-- Information shown follows --

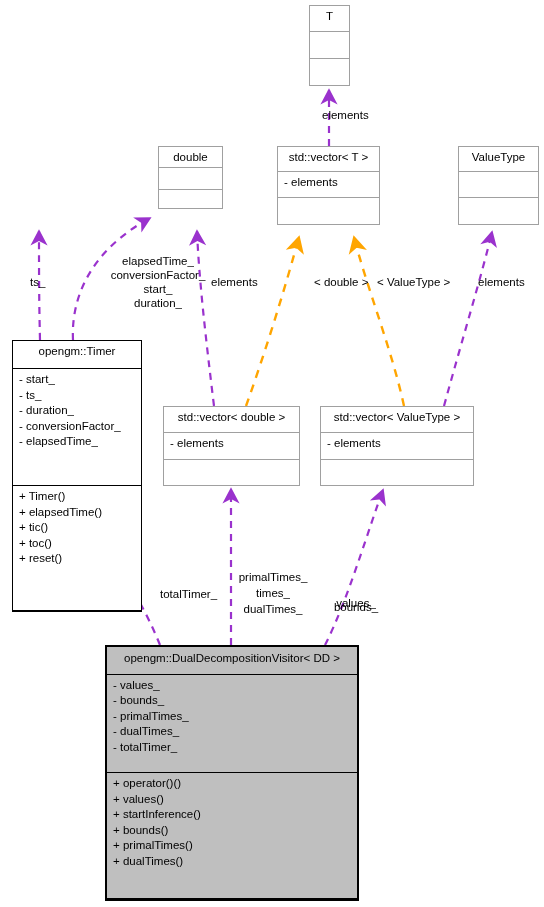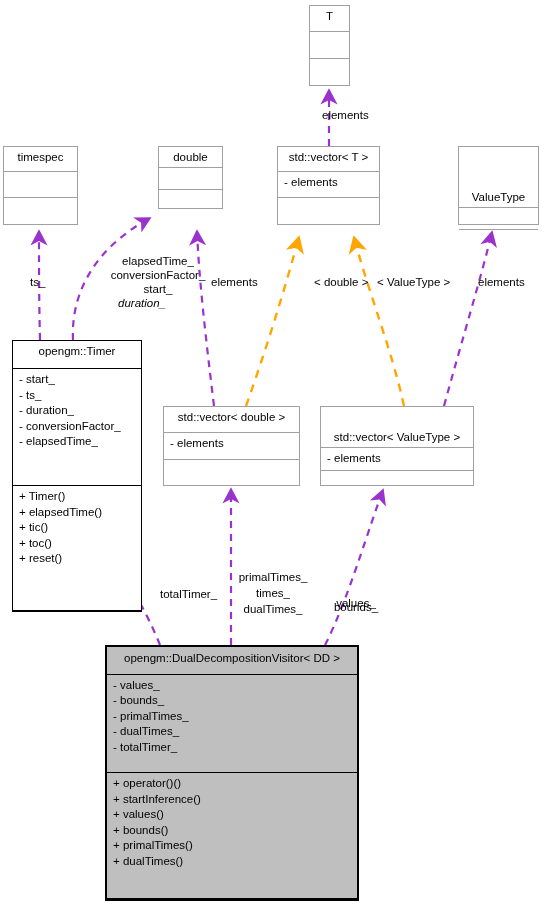--- a/index.html
+++ b/index.html
@@ -134,11 +134,6 @@
     <div class="sect empty-sect" style="height:27px;"></div>
   </div>
 
-  <div class="uml-box" style="left:3px; top:146px; width:75px; height:79px;">
-    <div class="cmp" style="height:26px;">timespec</div>
-    <div class="sect empty-sect" style="height:26px;"></div>
-    <div class="sect empty-sect" style="height:27px;"></div>
-  </div>
 
   <div class="uml-box" style="left:158px; top:146px; width:65px; height:63px;">
     <div class="cmp" style="height:26px;">double</div>

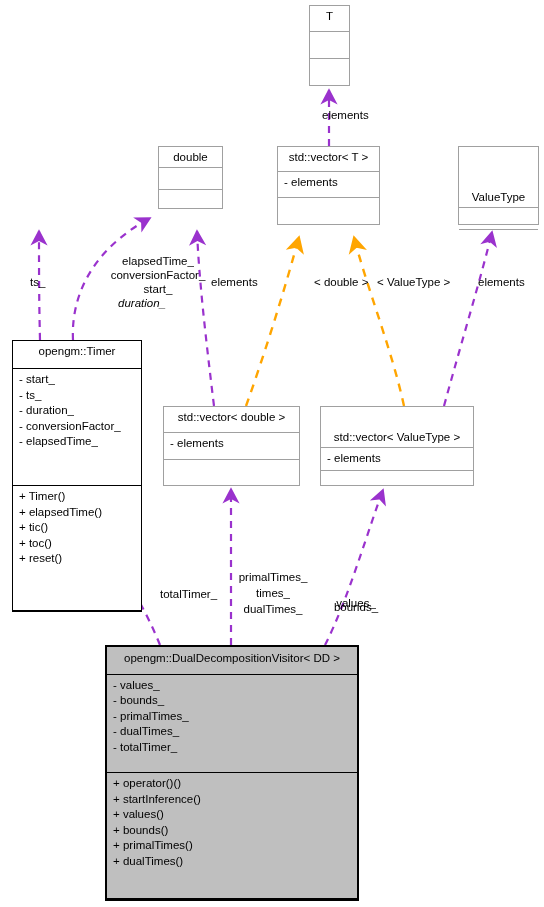--- a/index.html
+++ b/index.html
@@ -150,7 +150,7 @@
   </div>
 
   <div class="uml-box" style="left:458px; top:146px; width:81px; height:79px;">
-    <div class="cmp" style="height:26px;margin-top:40px;">ValueType</div>
+    <div class="cmp" style="height:26px;">ValueType</div>
     <div class="sect empty-sect" style="height:26px;"></div>
     <div class="sect empty-sect" style="height:27px;"></div>
   </div>

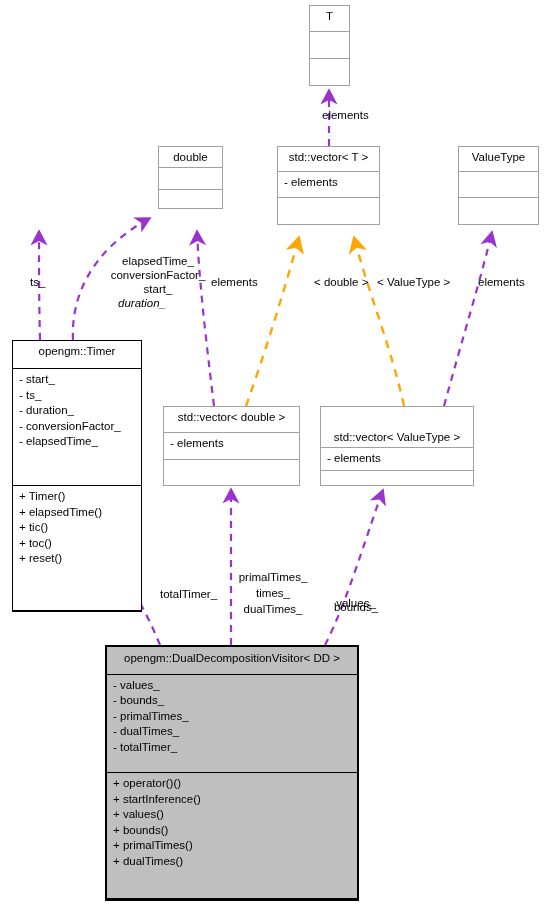--- a/index.html
+++ b/index.html
@@ -215,7 +215,7 @@
   <div class="edge-label" style="left:108px; top:254px; width:100px;">elapsedTime_</div>
   <div class="edge-label" style="left:98px; top:268px; width:120px;">conversionFactor_</div>
   <div class="edge-label" style="left:108px; top:282px; width:100px;">start_</div>
-  <div class="edge-label" style="left:92px; top:296px; width:100px;font-style:italic;">duration_</div>
+  <div class="edge-label" style="left:108px; top:296px; width:100px;">duration_</div>
 
   <div class="edge-label left" style="left:211px; top:275px;">elements</div>
 

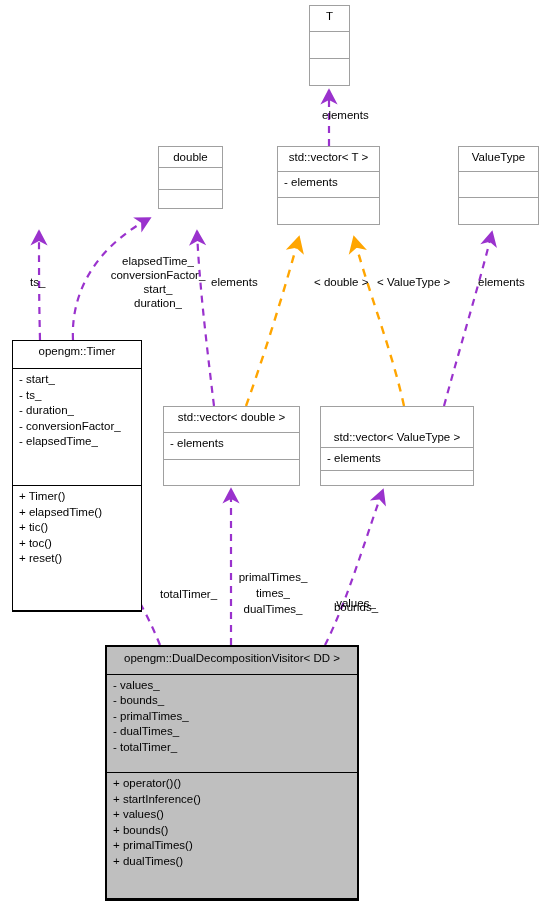--- a/index.html
+++ b/index.html
@@ -182,7 +182,7 @@
   </div>
 
   <div class="uml-box" style="left:320px; top:406px; width:154px; height:80px;">
-    <div class="cmp" style="height:27px;margin-top:20px;">std::vector&lt; ValueType &gt;</div>
+    <div class="cmp" style="height:27px;">std::vector&lt; ValueType &gt;</div>
     <div class="sect" style="height:27px;">
       <div class="row">- elements</div>
     </div>

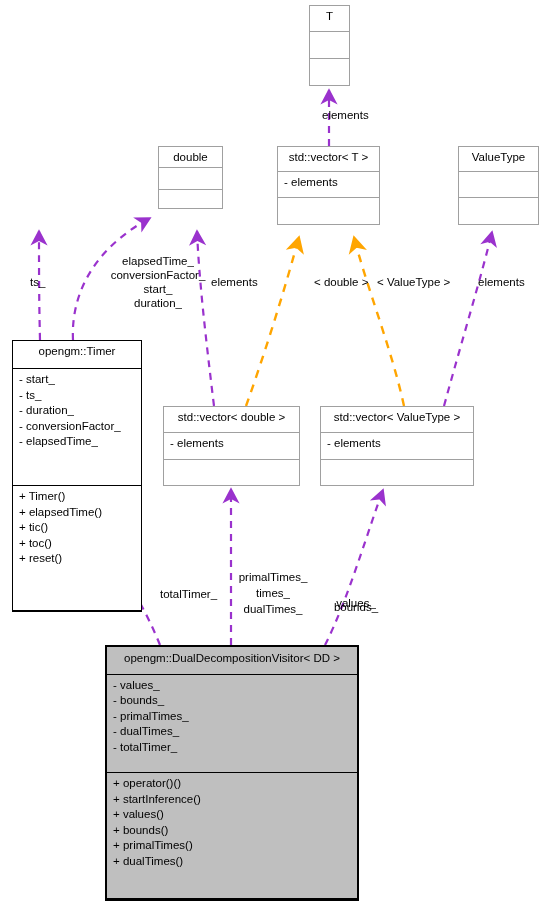--- a/index.html
+++ b/index.html
@@ -200,8 +200,8 @@
     </div>
     <div class="sect" style="height:128px;">
       <div class="row">+ operator()()</div>
+      <div class="row">+ values()</div>
       <div class="row">+ startInference()</div>
-      <div class="row">+ values()</div>
       <div class="row">+ bounds()</div>
       <div class="row">+ primalTimes()</div>
       <div class="row">+ dualTimes()</div>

-- Information shown concluded --

Task description
The string "margin" marks the lines to return from the material. Copy each one.

Result
-    <div class="cmp" style="height:26px;margin-top:40px;">ValueType</div>
-    <div class="cmp" style="height:27px;margin-top:20px;">std::vector&lt; ValueType &gt;</div>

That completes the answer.